[Opening Extracted data section]

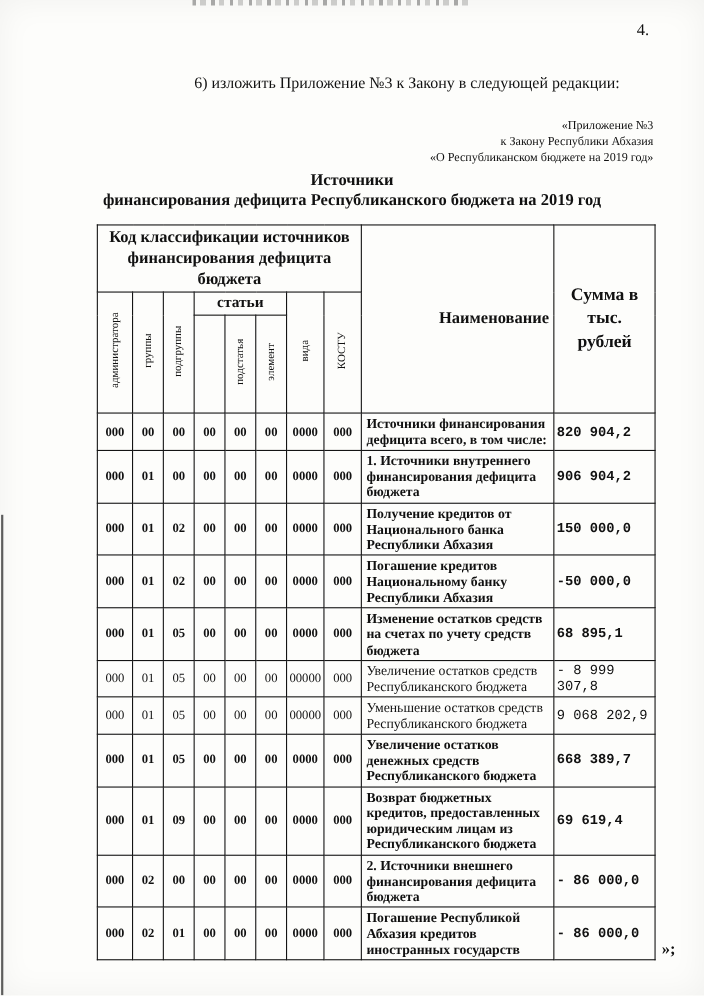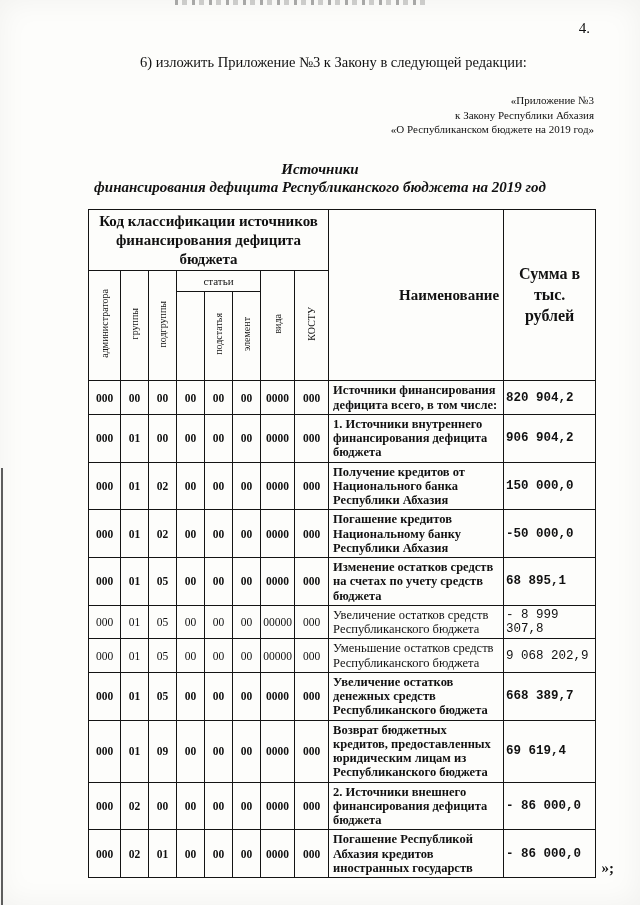--- a/index.html
+++ b/index.html
@@ -29,7 +29,7 @@
     background: #2a2a2a; opacity: .75;
   }
   .page-number { position: absolute; top: 20px; right: 50px; font-size: 15px; }
-  .intro { margin: 0; padding-top: 54px; padding-left: 140px; padding-right: 40px; font-size: 14.5px; }
+  .intro { margin: 14px; padding-top: 54px; padding-left: 140px; padding-right: 40px; font-size: 14.5px; text-align: center; }
   .annex { margin-top: 22px; padding-right: 46px; text-align: right; font-size: 11px; line-height: 1.32; }
   .doc-title { margin-top: 23px; text-align: center; font-weight: bold; font-size: 15px; line-height: 1.25; font-style: italic; }
 

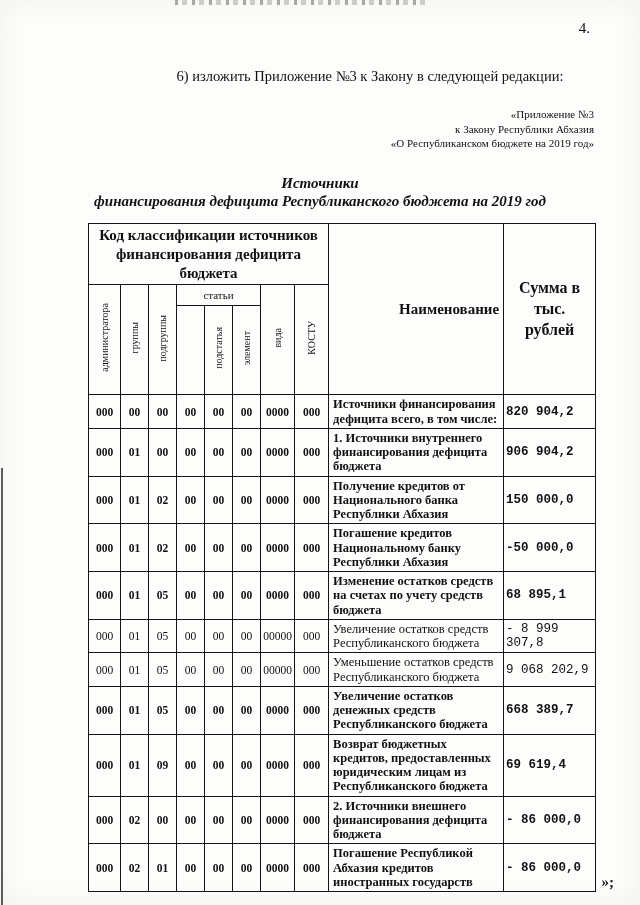--- a/index.html
+++ b/index.html
@@ -31,7 +31,7 @@
   .page-number { position: absolute; top: 20px; right: 50px; font-size: 15px; }
   .intro { margin: 14px; padding-top: 54px; padding-left: 140px; padding-right: 40px; font-size: 14.5px; text-align: center; }
   .annex { margin-top: 22px; padding-right: 46px; text-align: right; font-size: 11px; line-height: 1.32; }
-  .doc-title { margin-top: 23px; text-align: center; font-weight: bold; font-size: 15px; line-height: 1.25; font-style: italic; }
+  .doc-title { margin-top: 4px; text-align: center; font-weight: bold; font-size: 15px; line-height: 1.25; }
 
   table.budget {
     border-collapse: collapse; table-layout: fixed;

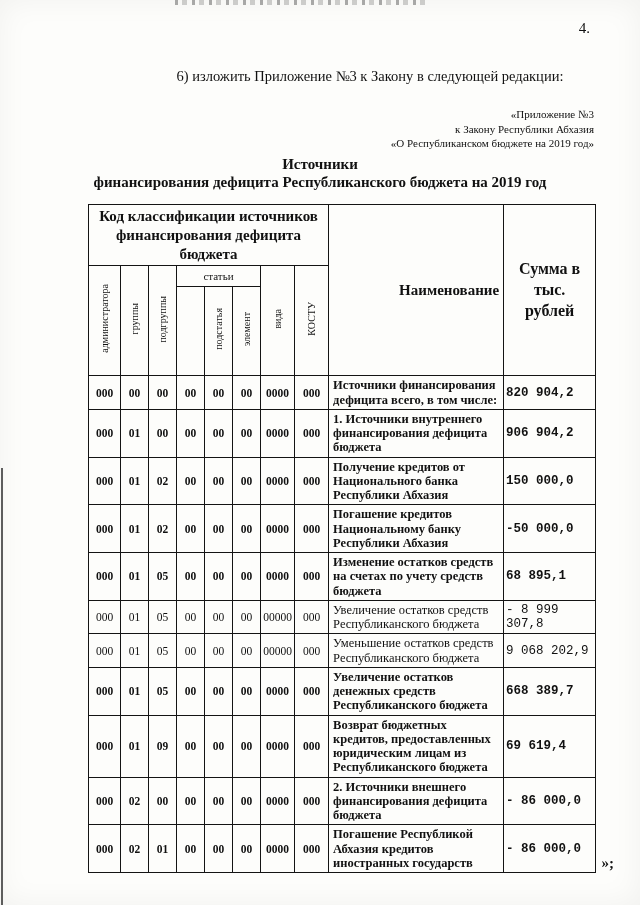--- a/index.html
+++ b/index.html
@@ -47,7 +47,7 @@
   col.c-sum { width: 92px; }
 
   th.code-group { height: 36px; font-size: 15px; font-weight: bold; line-height: 1.25; padding: 2px 6px; text-align: center; }
-  th.articles-head { height: 18px; font-weight: normal; font-size: 11px; text-align: center; padding: 1px; }
+  th.articles-head { height: 18px; font-weight: bold; font-size: 14px; text-align: center; padding: 1px; }
   tr.subhead th { height: 84px; }
   th.vcell { vertical-align: middle; text-align: center; font-weight: normal; padding: 2px 0; }
   .vert {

[Closing Extracted data section]

* **Exercise aim**
In the material, count each line that holds the string "center", and report only how many there are.

* **Answer to the problem**
9